• _What you have to do_: Every line with the string "audio" should be copied from the data.

• _Data_:
▬▬▬

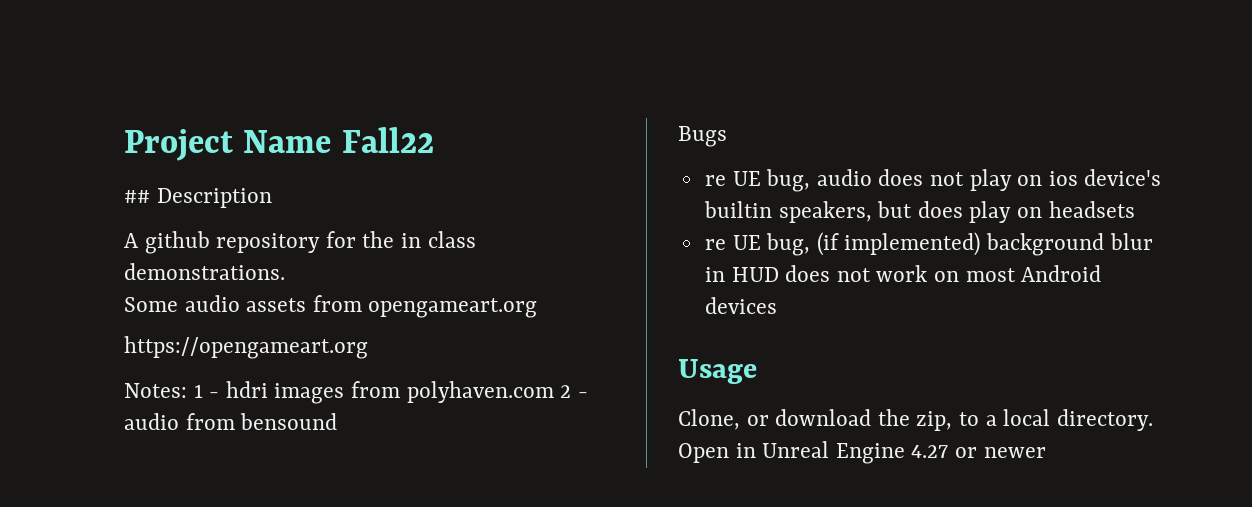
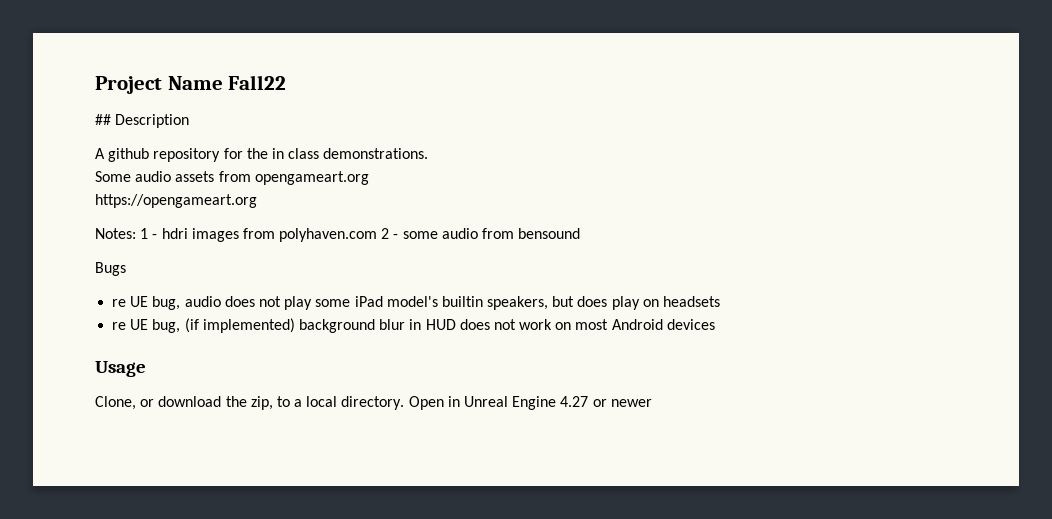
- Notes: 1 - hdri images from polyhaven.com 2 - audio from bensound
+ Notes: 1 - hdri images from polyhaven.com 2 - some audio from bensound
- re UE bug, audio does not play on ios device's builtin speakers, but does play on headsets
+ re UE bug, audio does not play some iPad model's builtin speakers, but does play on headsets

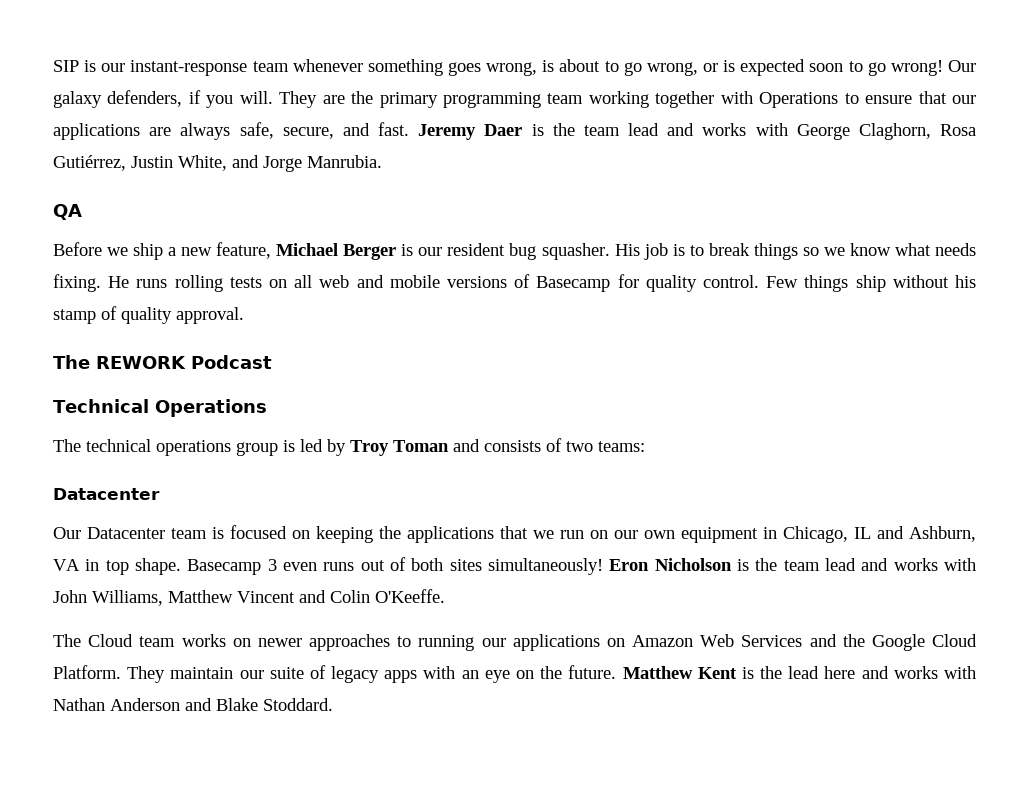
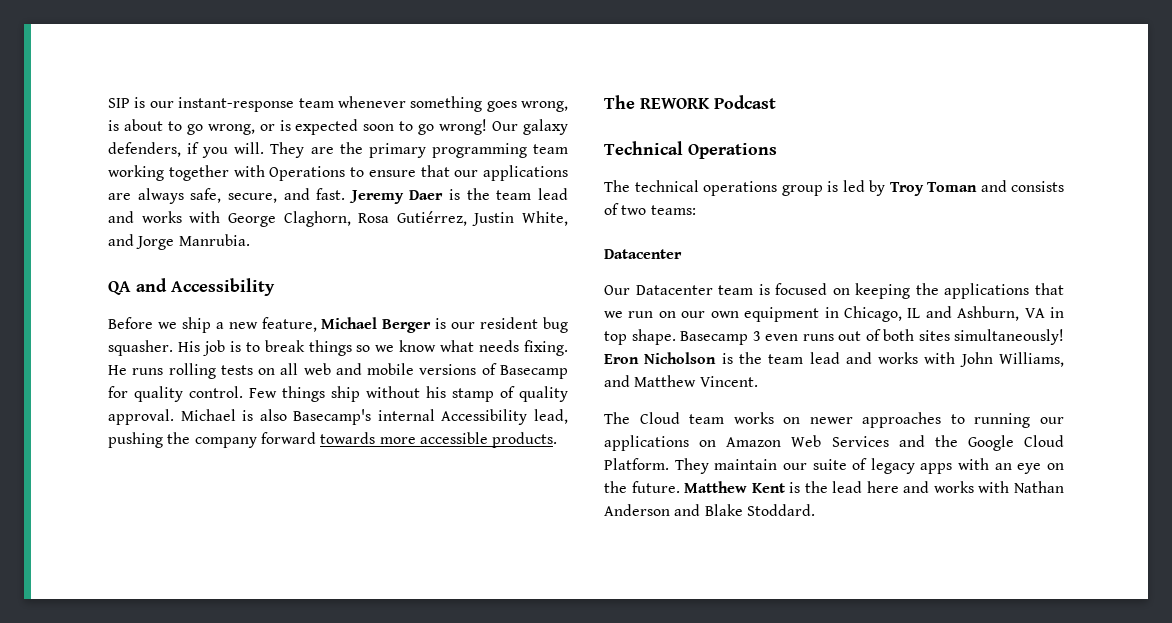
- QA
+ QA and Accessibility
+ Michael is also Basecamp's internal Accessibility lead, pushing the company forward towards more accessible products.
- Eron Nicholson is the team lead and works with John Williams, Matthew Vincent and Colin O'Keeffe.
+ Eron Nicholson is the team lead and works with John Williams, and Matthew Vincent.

▬▬▬

• _Answer section_:
- Notes: 1 - hdri images from polyhaven.com 2 - audio from bensound
+ Notes: 1 - hdri images from polyhaven.com 2 - some audio from bensound
- re UE bug, audio does not play on ios device's builtin speakers, but does play on headsets
+ re UE bug, audio does not play some iPad model's builtin speakers, but does play on headsets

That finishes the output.